Add a pass to convert aggregate loads/stores into scalar load stores

Thu Oct 30 22:11:29 PDT 2014

----- Original Message -----
> From: "Reid Kleckner" <rnk at google.com>
> To: "Hal J. Finkel" <hfinkel at anl.gov>
> Cc: "Philip Reames" <listmail at philipreames.com>, "Chandler Carruth" <chandlerc at google.com>, "llvm-commits"
> <llvm-commits at cs.uiuc.edu>
> Sent: Thursday, October 30, 2014 7:34:17 PM
> Subject: Re: Add a pass to convert aggregate loads/stores into scalar load stores
> 
> You can also model the clobbering of padding in aggregate stores with
> store of undef.

I don't think that introducing stores is a good idea.

> 
> I don't like the memcpy approach because we introduce a new memory
> temporary that wasn't present in the input LLVM IR, and then rely on
> SROA to zap it for us later. I think we should skip that step and
> transform aggregate-load+extractvalue directly into scalar loads.

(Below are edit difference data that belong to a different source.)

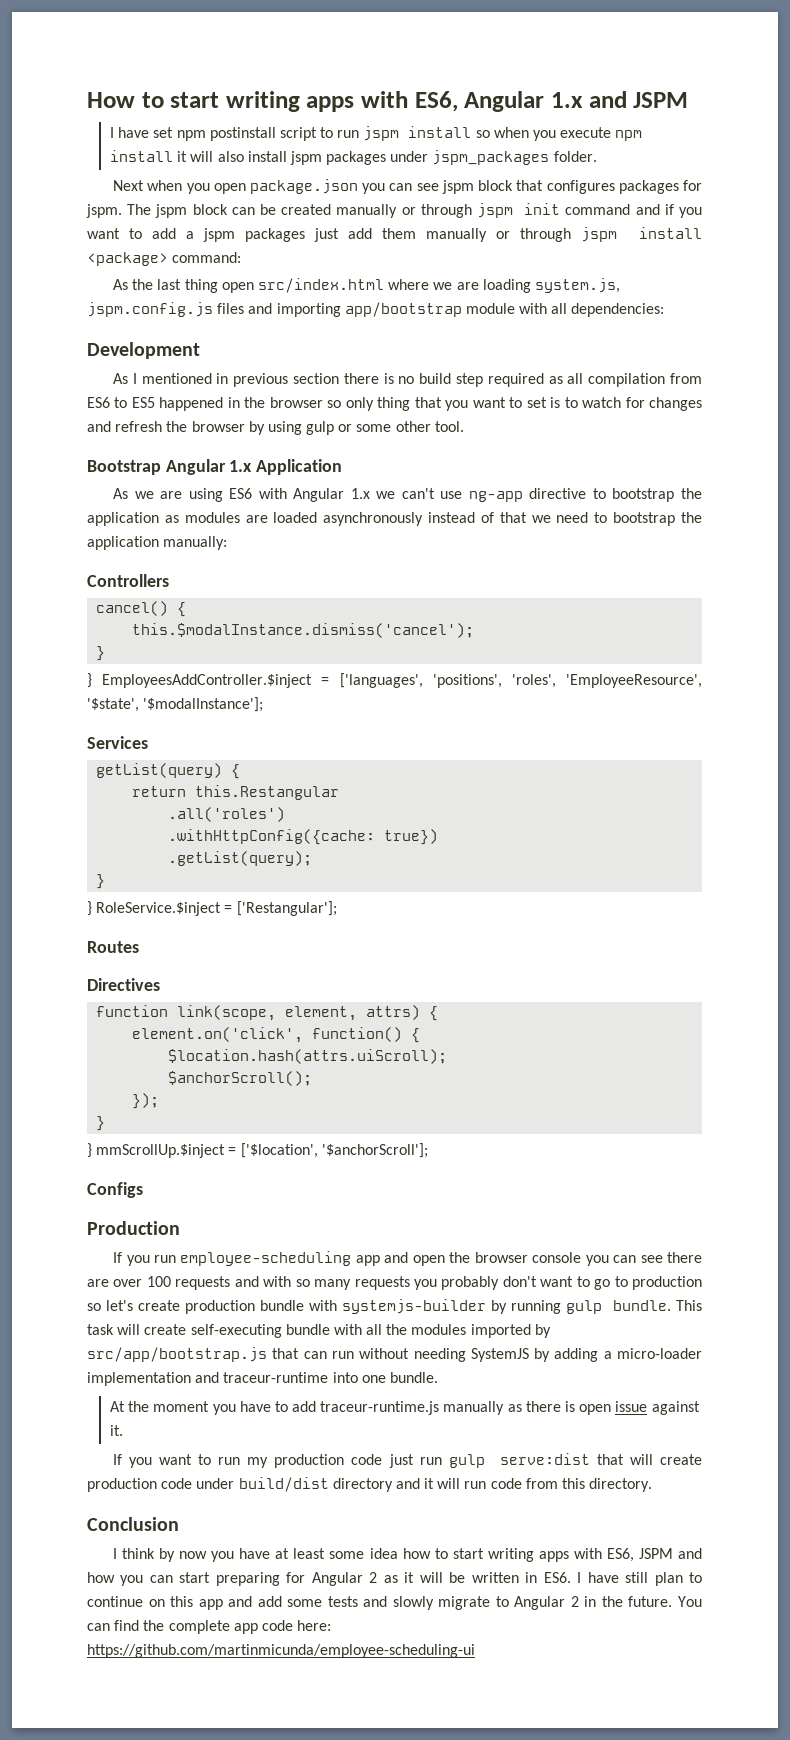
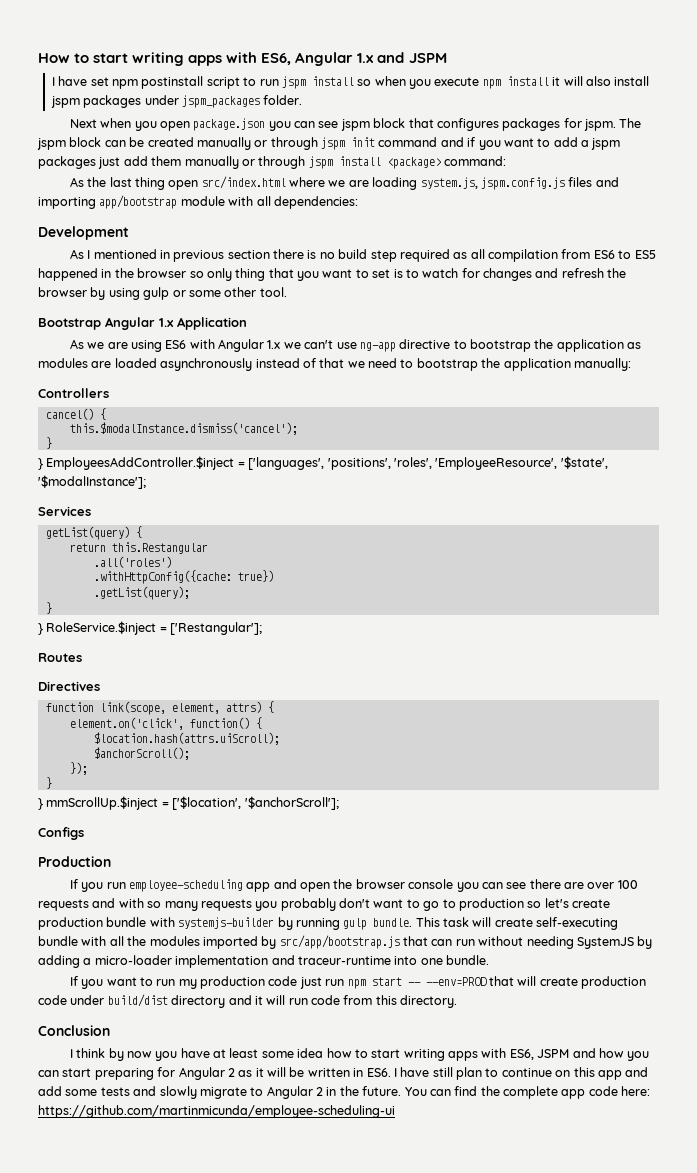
- At the moment you have to add traceur-runtime.js manually as there is open issue against it.
- If you want to run my production code just run gulp serve:dist that will create production code under build/dist directory and it will run code from this directory.
+ If you want to run my production code just run npm start -- --env=PROD that will create production code under build/dist directory and it will run code from this directory.

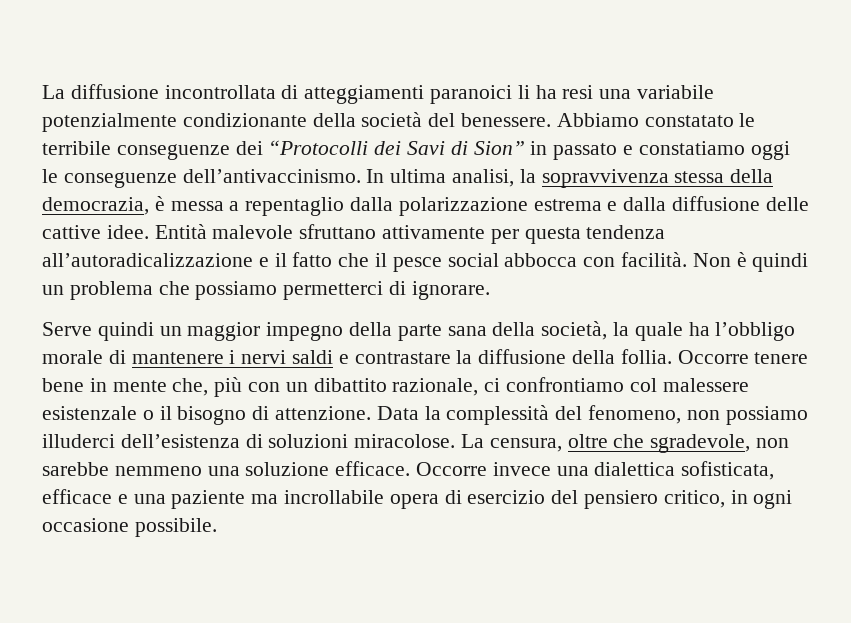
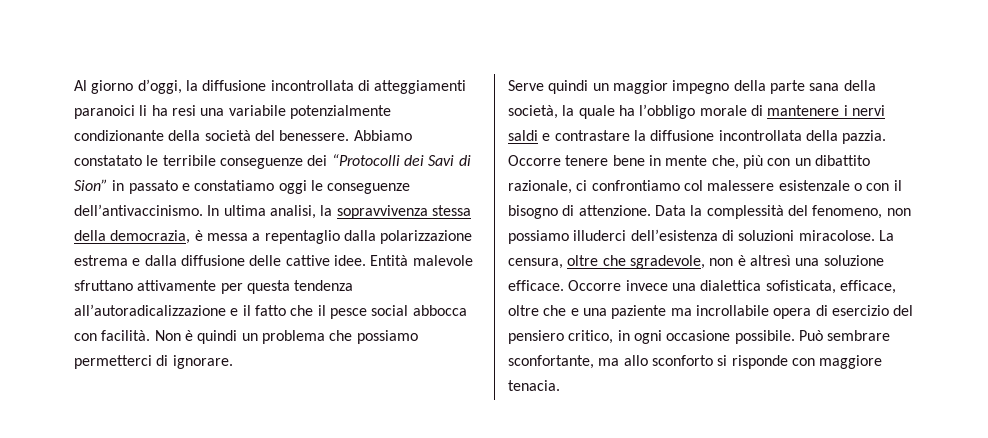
- La diffusione incontrollata di atteggiamenti paranoici li ha resi una variabile potenzialmente condizionante della società del benessere.
+ Al giorno d’oggi, la diffusione incontrollata di atteggiamenti paranoici li ha resi una variabile potenzialmente condizionante della società del benessere.
- Serve quindi un maggior impegno della parte sana della società, la quale ha l’obbligo morale di mantenere i nervi saldi e contrastare la diffusione della follia.
+ Serve quindi un maggior impegno della parte sana della società, la quale ha l’obbligo morale di mantenere i nervi saldi e contrastare la diffusione incontrollata della pazzia.
- Occorre tenere bene in mente che, più con un dibattito razionale, ci confrontiamo col malessere esistenzale o il bisogno di attenzione.
+ Occorre tenere bene in mente che, più con un dibattito razionale, ci confrontiamo col malessere esistenzale o con il bisogno di attenzione.
- La censura, oltre che sgradevole, non sarebbe nemmeno una soluzione efficace.
+ La censura, oltre che sgradevole, non è altresì una soluzione efficace.
- Occorre invece una dialettica sofisticata, efficace e una paziente ma incrollabile opera di esercizio del pensiero critico, in ogni occasione possibile.
+ Occorre invece una dialettica sofisticata, efficace, oltre che e una paziente ma incrollabile opera di esercizio del pensiero critico, in ogni occasione possibile.
+ Può sembrare sconfortante, ma allo sconforto si risponde con maggiore tenacia.

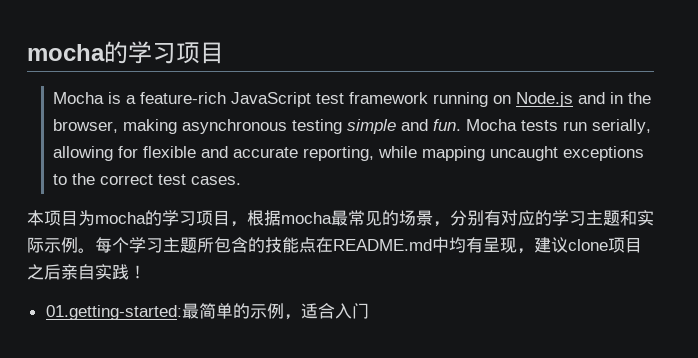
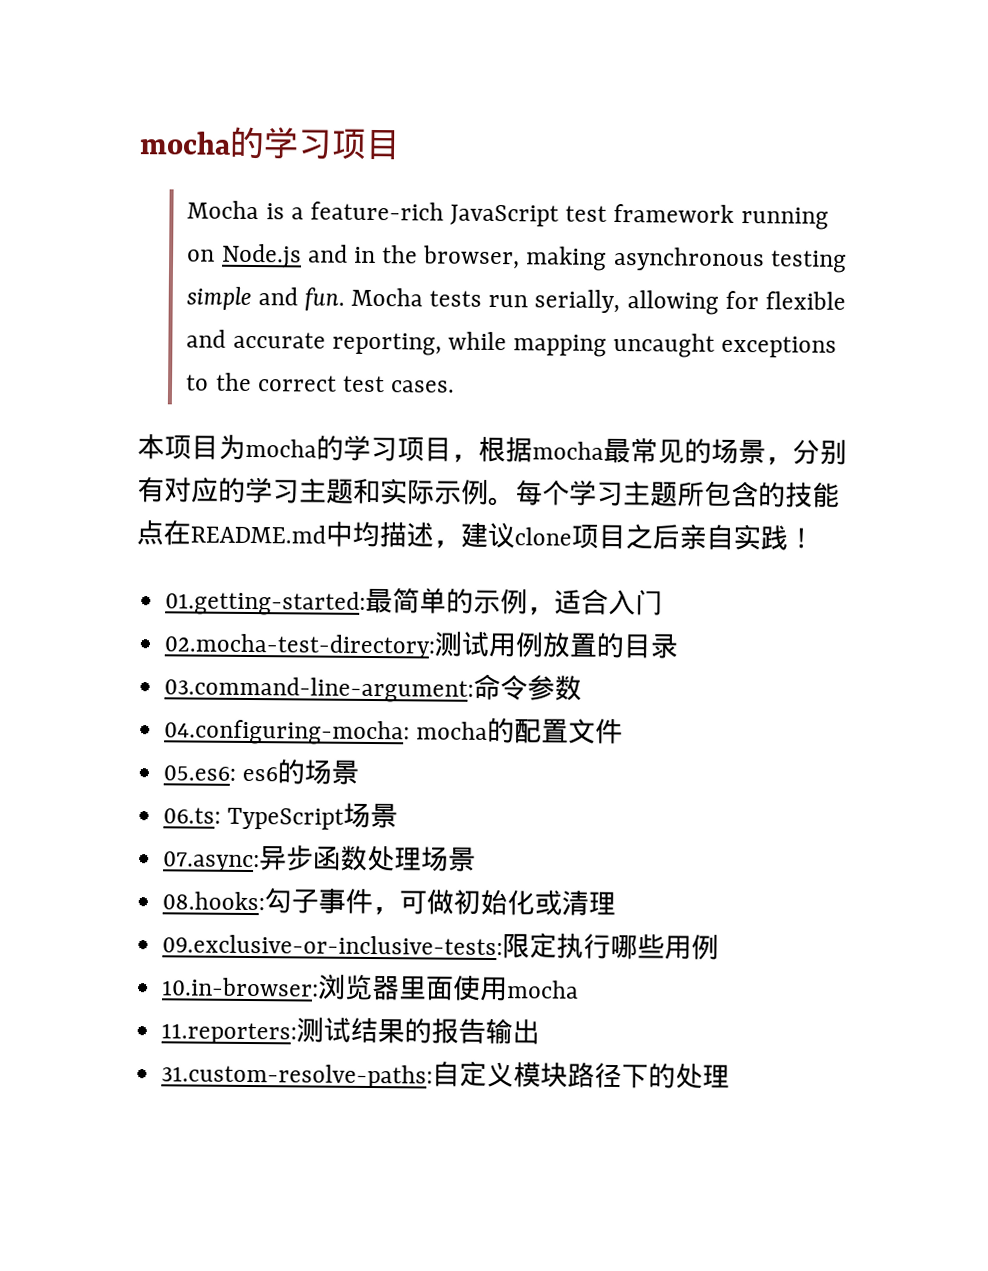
- 每个学习主题所包含的技能点在README.md中均有呈现，建议clone项目之后亲自实践！
+ 每个学习主题所包含的技能点在README.md中均描述，建议clone项目之后亲自实践！
+ 02.mocha-test-directory:测试用例放置的目录
+ 03.command-line-argument:命令参数
+ 04.configuring-mocha: mocha的配置文件
+ 05.es6: es6的场景
+ 06.ts: TypeScript场景
+ 07.async:异步函数处理场景
+ 08.hooks:勾子事件，可做初始化或清理
+ 09.exclusive-or-inclusive-tests:限定执行哪些用例
+ 10.in-browser:浏览器里面使用mocha
+ 11.reporters:测试结果的报告输出
+ 31.custom-resolve-paths:自定义模块路径下的处理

SROA may or may not zap it later, but SROA will also tend to transform things into wide loads, not individual ones.

The underlying issue, as Chandler has pointed out several times in various contexts, is that once you break a load up into smaller loads, you often lose the knowledge that the entire range of bytes is accessible. This knowledge is important when we get to CodeGen because it allows us to use wider loads which are often more efficient. The canonical form should not lose this information, and so we don't want to split up the load as the canonical choice.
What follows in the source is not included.